Posts tagged ‘Sustainability’

Sustainability at the National Museum of African American History and Culture

The Smithsonian’s newest museum, the National Museum of African American History and Culture (NMAAHC), broke ground just a couple months ago and is progressing quickly towards its goal of opening its doors in 2015. The museum plans to become LEED-certified which is a rating system that helps identify and implement measurable green building design. The museum is right on track with its building requirements. Though LEED certification has become more and more common, there still is a distinct missing piece in the true sustainability of a building through the LEED certification system, however. Experts have determined that for a building to be truly sustainable, the rating system needs to consider its surrounding landscape.

NMAAHC Construction Site

NMAAHC Construction Site

In order to address this problem, the American Society of Landscape Architects (ASLA), the Lady Bird Johnson Wildflower Center at the University of Texas at Austin, and the United States Botanic Garden partnered together in 2005 to come up with a solution to this missing component in LEED certification. These organizations collaborated with experts to address site design issues relating to soil, hydrology, vegetation, material selection, and human health and well-being to develop their own sustainable rating system on sites alone. This rating system is known as the Sustainable Sites Initiative or SITES for short.

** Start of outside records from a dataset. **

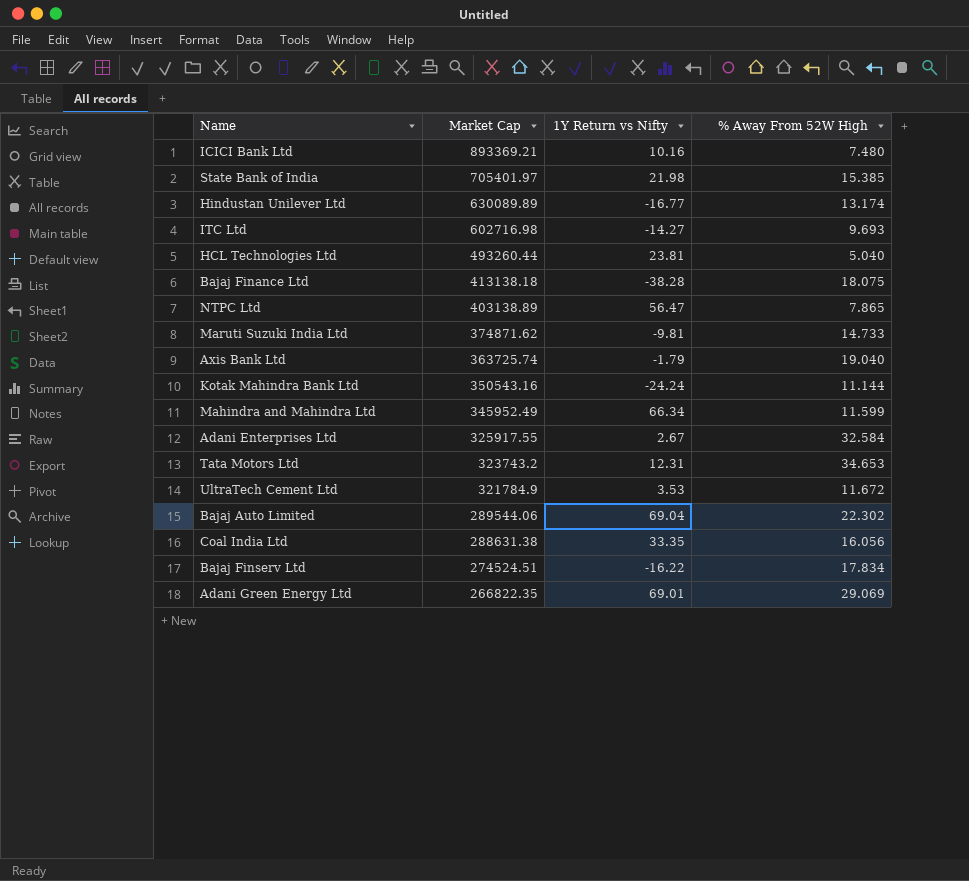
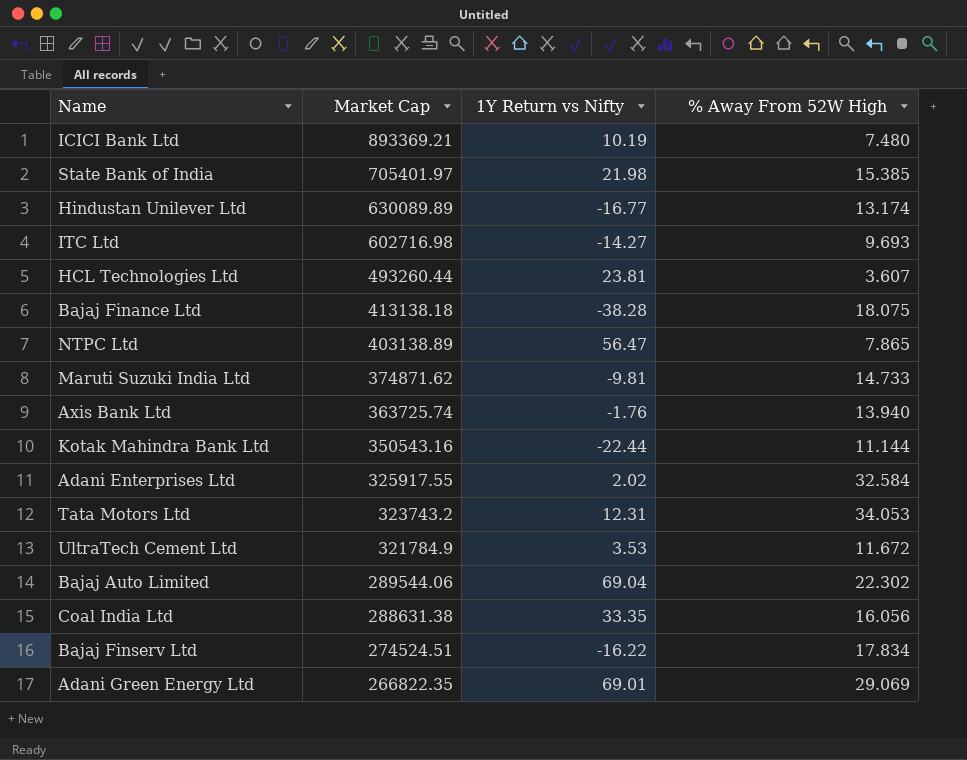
row Mahindra and Mahindra Ltd: 345952.49 | 66.34 | 11.599 -> none
ICICI Bank Ltd | 1Y Return vs Nifty: 10.16 -> 10.19
HCL Technologies Ltd | % Away From 52W High: 5.040 -> 3.607
Axis Bank Ltd | 1Y Return vs Nifty: -1.79 -> -1.76
Axis Bank Ltd | % Away From 52W High: 19.040 -> 13.940
Kotak Mahindra Bank Ltd | 1Y Return vs Nifty: -24.24 -> -22.44
Adani Enterprises Ltd | 1Y Return vs Nifty: 2.67 -> 2.02
Tata Motors Ltd | % Away From 52W High: 34.653 -> 34.053

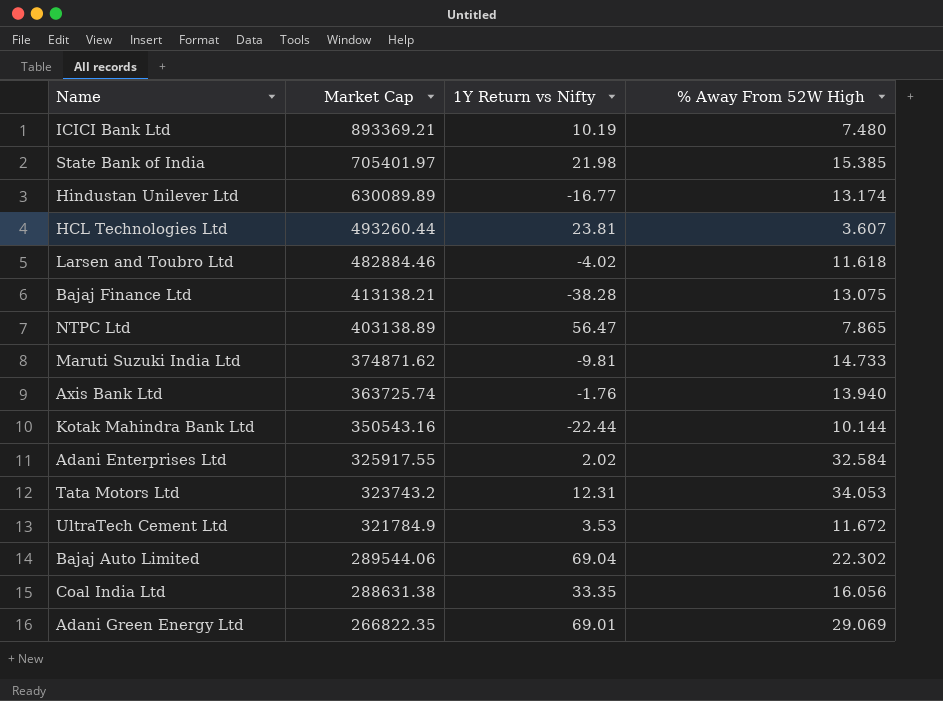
row ITC Ltd: 602716.98 | -14.27 | 9.693 -> none
row Bajaj Finserv Ltd: 274524.51 | -16.22 | 17.834 -> none
row Larsen and Toubro Ltd: none -> 482884.46 | -4.02 | 11.618
Bajaj Finance Ltd | Market Cap: 413138.18 -> 413138.21
Bajaj Finance Ltd | % Away From 52W High: 18.075 -> 13.075
Kotak Mahindra Bank Ltd | % Away From 52W High: 11.144 -> 10.144

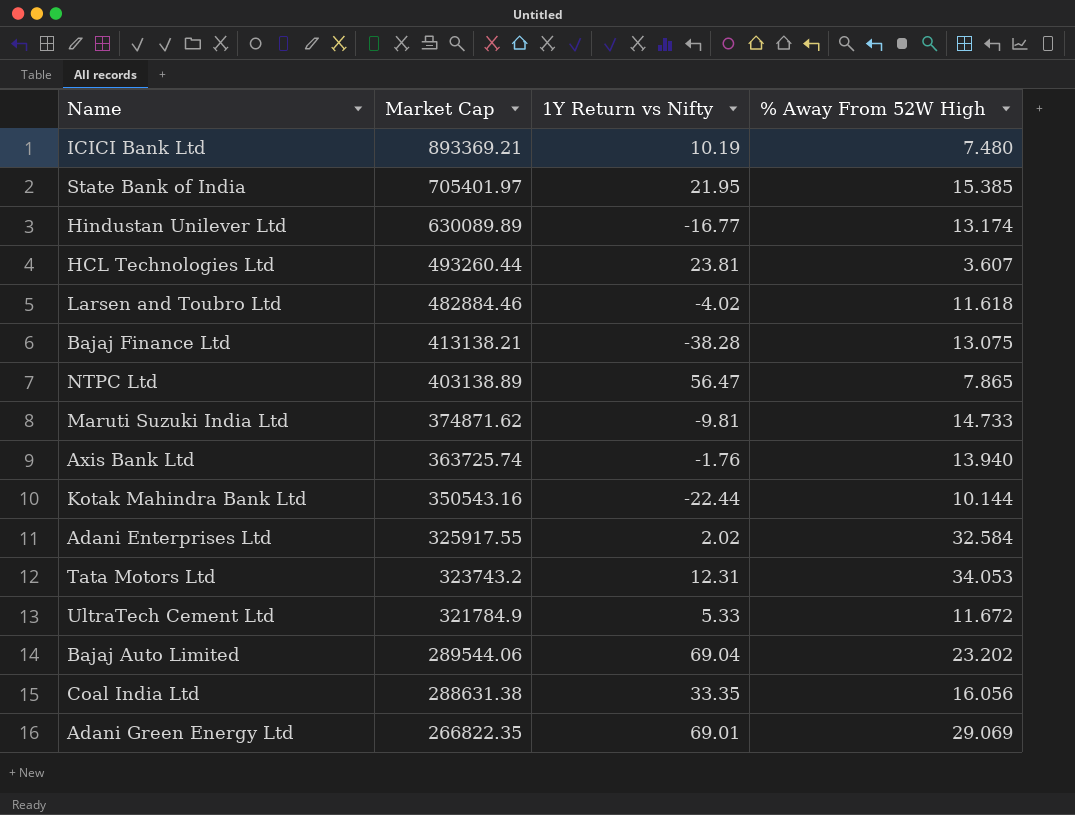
State Bank of India | 1Y Return vs Nifty: 21.98 -> 21.95
UltraTech Cement Ltd | 1Y Return vs Nifty: 3.53 -> 5.33
Bajaj Auto Limited | % Away From 52W High: 22.302 -> 23.202

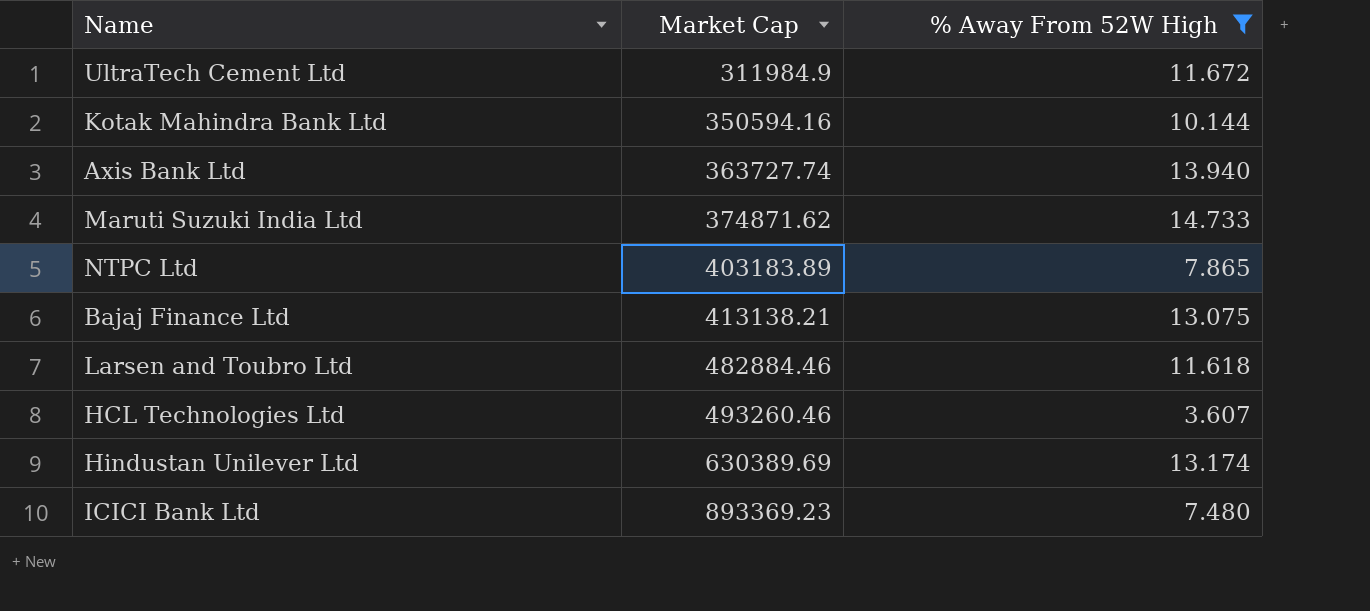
filter: none -> % Away From 52W High <= 14.733
row order: Market Cap descending -> Market Cap ascending
column 1Y Return vs Nifty | position: 3 -> none
UltraTech Cement Ltd | Market Cap: 321784.9 -> 311984.9
Kotak Mahindra Bank Ltd | Market Cap: 350543.16 -> 350594.16
Axis Bank Ltd | Market Cap: 363725.74 -> 363727.74
NTPC Ltd | Market Cap: 403138.89 -> 403183.89
HCL Technologies Ltd | Market Cap: 493260.44 -> 493260.46
Hindustan Unilever Ltd | Market Cap: 630089.89 -> 630389.69
ICICI Bank Ltd | Market Cap: 893369.21 -> 893369.23

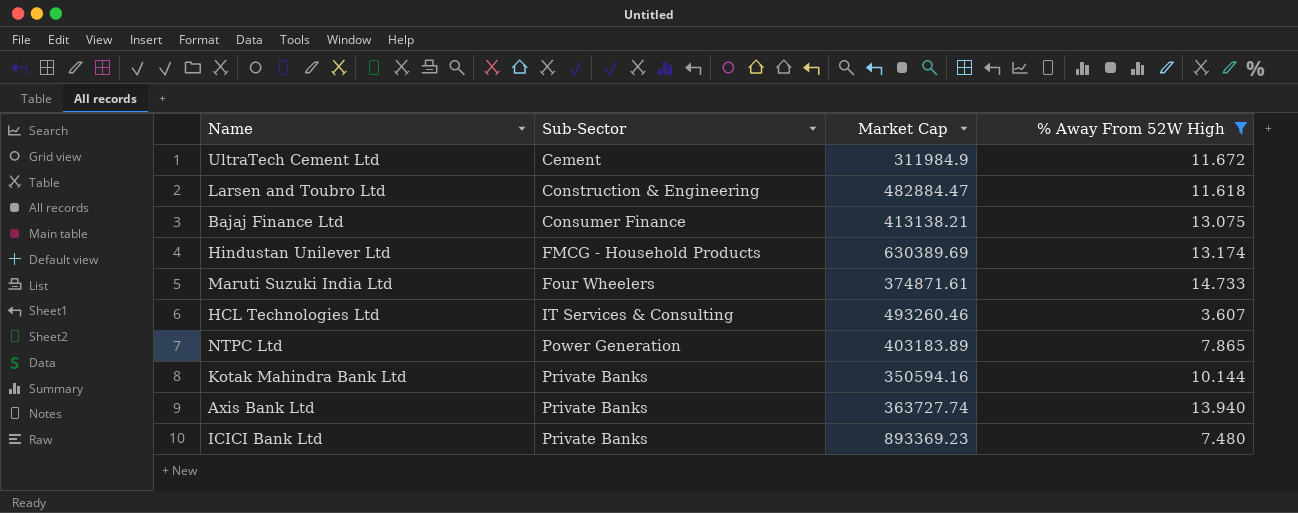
row order: Market Cap ascending -> Sub-Sector ascending
column Sub-Sector | position: none -> 2
Larsen and Toubro Ltd | Market Cap: 482884.46 -> 482884.47
Maruti Suzuki India Ltd | Market Cap: 374871.62 -> 374871.61

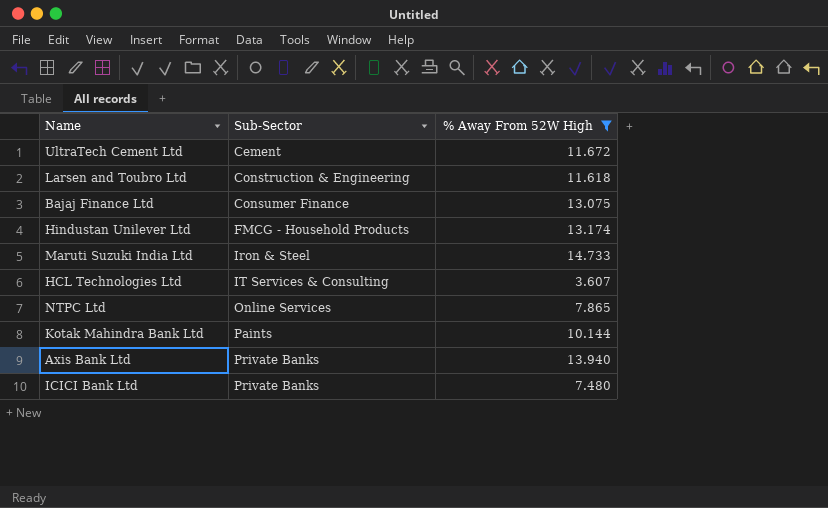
column Market Cap | position: 3 -> none
Maruti Suzuki India Ltd | Sub-Sector: Four Wheelers -> Iron & Steel
NTPC Ltd | Sub-Sector: Power Generation -> Online Services
Kotak Mahindra Bank Ltd | Sub-Sector: Private Banks -> Paints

SITES is a distinct and different rating system from LEED. SITES, like LEED, fosters the conservation of resources by promoting things like using recycled materials or solar energy, but it takes it to another level by going beyond the building’s exterior and rebuilding critical ecological capacity on sites. Sustainable buildings can only be truly ‘sustainable’ with healthy built landscapes. For example, a building using water captured on site or vegetation to reduce heating and cooling requirements can only happen with a built landscape design integrated into the building’s design.

NMAAHC will set out to secure both LEED building and SITES certifications. This is very exciting as currently there are only three SITES-certified projects in the U.S. If NMAAHC makes the cut it will set an example as an important landmark for site design across the nation by following the Sustainable Sites Initiative.